Re: Last Call: UTF-16

From: Frank da Cruz (
Date: Tue Aug 17 1999 - 13:57:31 EDT

> On Sun, Aug 15, 1999 at 01:02:24PM -0700, Frank da Cruz wrote:
> > > I believe they are on the Unicode CD. All those entities should register
> > > their coded character sets in the ISO-IR, though.
> >
> > Why? We don't need hundreds of redundant character sets in the IR. There
> > is no point in having character set standards if all character sets
> > automatically quality. In any case, most of these sets won't qualify
> > since they use their C1 areas for graphics.
> Please note that there are now two ISO International Registries on
> character sets. One is the ISO/IEC 2375 registry, the other is the
> ISO/IEC 15897 registry (the cultural registry found at
> -also known as the CEN ENV 12005 registry)
> The cultural registry is actually more appropiate for Internet use
> as it has been designed for it, and also that Internet IAB
> recommendations and RFC 2130 recommends as a policy to use the
> ISO/IEC 15897 registry. This ISO cultural registry contains charset
> descriptions that are alligned with IANA registrations and in
> a standardized format (ISO POSIX charmap) with mapping to ISO/IEC
> 10646. It also contains vendor charsets like the PC codepages,
> Mac codepages and EBCDIC encodings.
This still does not mean the Internet should endorse or promote the use
of private character sets, or even allow it.
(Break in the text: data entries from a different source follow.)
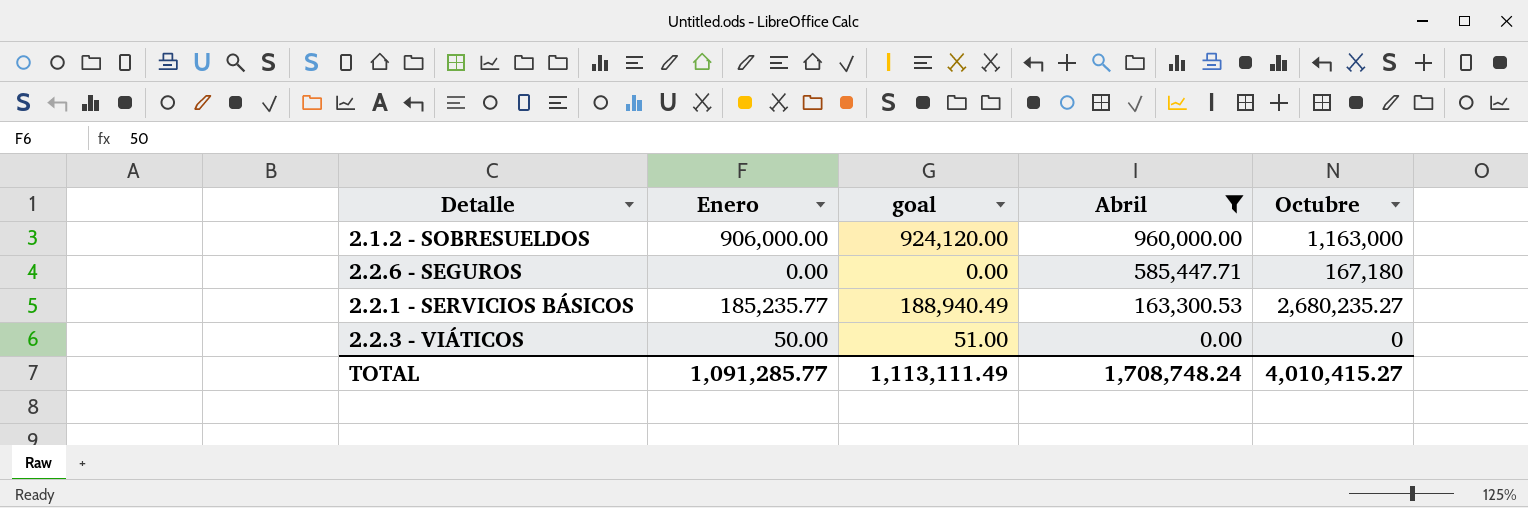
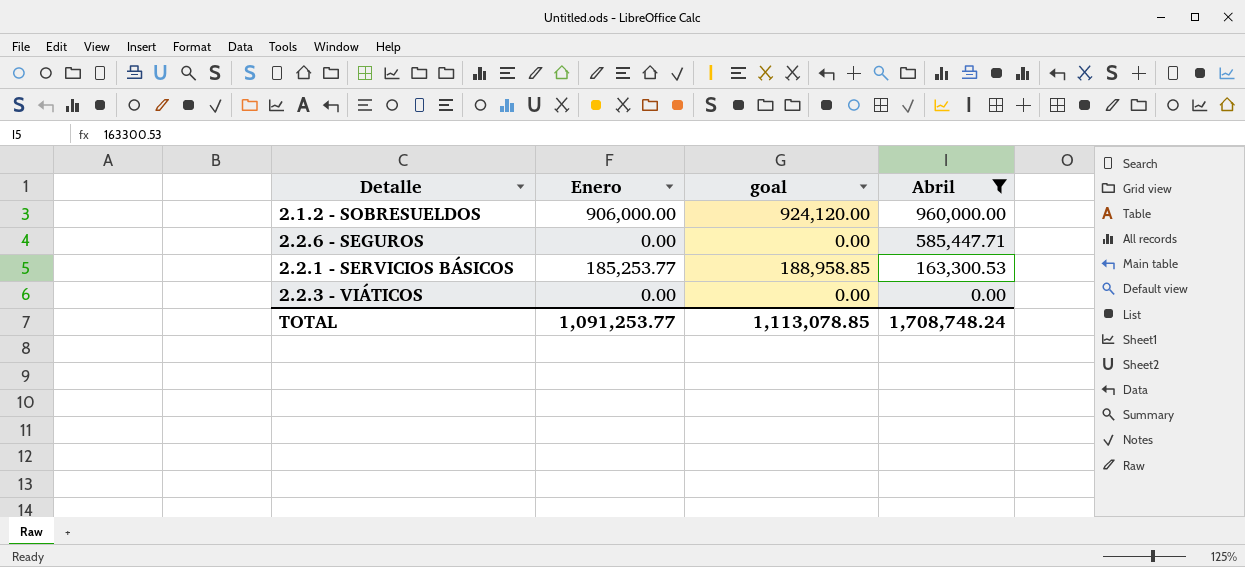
column Octubre | position: 5 -> none
2.2.1 - SERVICIOS BÁSICOS | Enero: 185,235.77 -> 185,253.77
2.2.1 - SERVICIOS BÁSICOS | goal: 188,940.49 -> 188,958.85
2.2.3 - VIÁTICOS | Enero: 50.00 -> 0.00
2.2.3 - VIÁTICOS | goal: 51.00 -> 0.00
TOTAL | Enero: 1,091,285.77 -> 1,091,253.77
TOTAL | goal: 1,113,111.49 -> 1,113,078.85

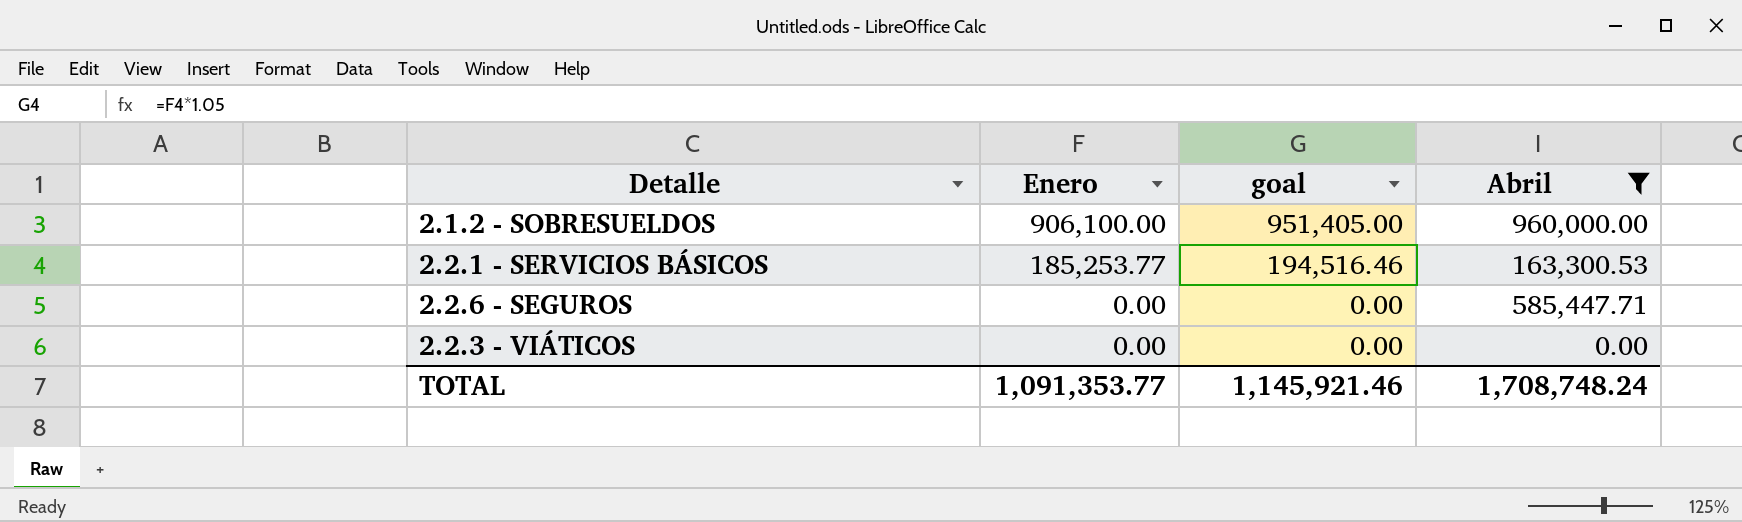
row order: Abril descending -> Enero descending
column goal | formula: [Enero] * 1.02 -> [Enero] * 1.05
2.1.2 - SOBRESUELDOS | Enero: 906,000.00 -> 906,100.00
TOTAL | Enero: 1,091,253.77 -> 1,091,353.77
TOTAL | goal: 1,113,078.85 -> 1,145,921.46

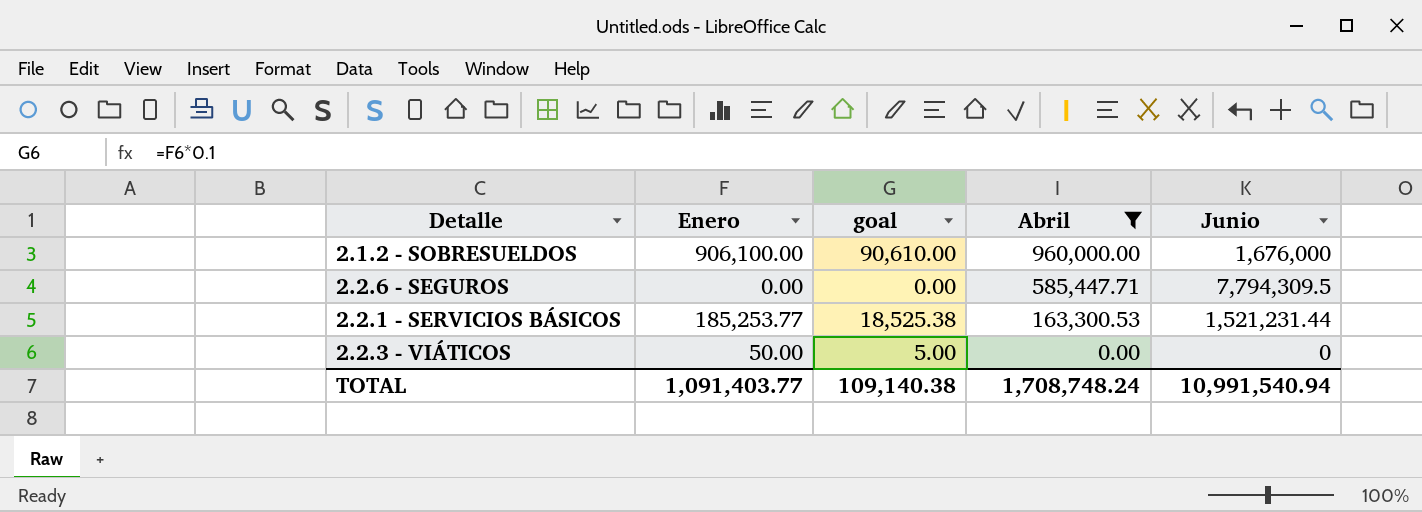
row order: Enero descending -> Abril descending
column goal | formula: [Enero] * 1.05 -> [Enero] * 0.1
column Junio | position: none -> 5
2.2.3 - VIÁTICOS | Enero: 0.00 -> 50.00
TOTAL | Enero: 1,091,353.77 -> 1,091,403.77
TOTAL | goal: 1,145,921.46 -> 109,140.38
Let us not be so quick to dismiss the International Register. It confers
numerous benefits:

 1. It maintains a certain consistency. Character sets are required
    to have a certain structure (or, more precisely, to fit into one
    of the predefined formats, or else, like the UCS, into a catch-all
    "other" format).

 2. Character sets registered in the IR come either from the ISO or
    from the standards body of a member nation, and therefore do not
    (in general) reflect the interests of a particular company or a
    the quirks of a particular architecture or operating system.
    Instead, they reflect (presumably) a consensus among parties with
    diverse and possibly conflicting interests, just the Internet itself
    must do.

 3. A unique registration number is assigned which allows the character
    set to be identified in a concise, unambiguous, and language-neutral

 4. An escape sequence is assigned to designate the character set in the
    ISO 2022 environment. This is an essential component of any character
    set to those of us concerned with terminal emulation.

 5. The character table is printed in the register so we may see the glyphs.

 6. The code assignments of each character are given.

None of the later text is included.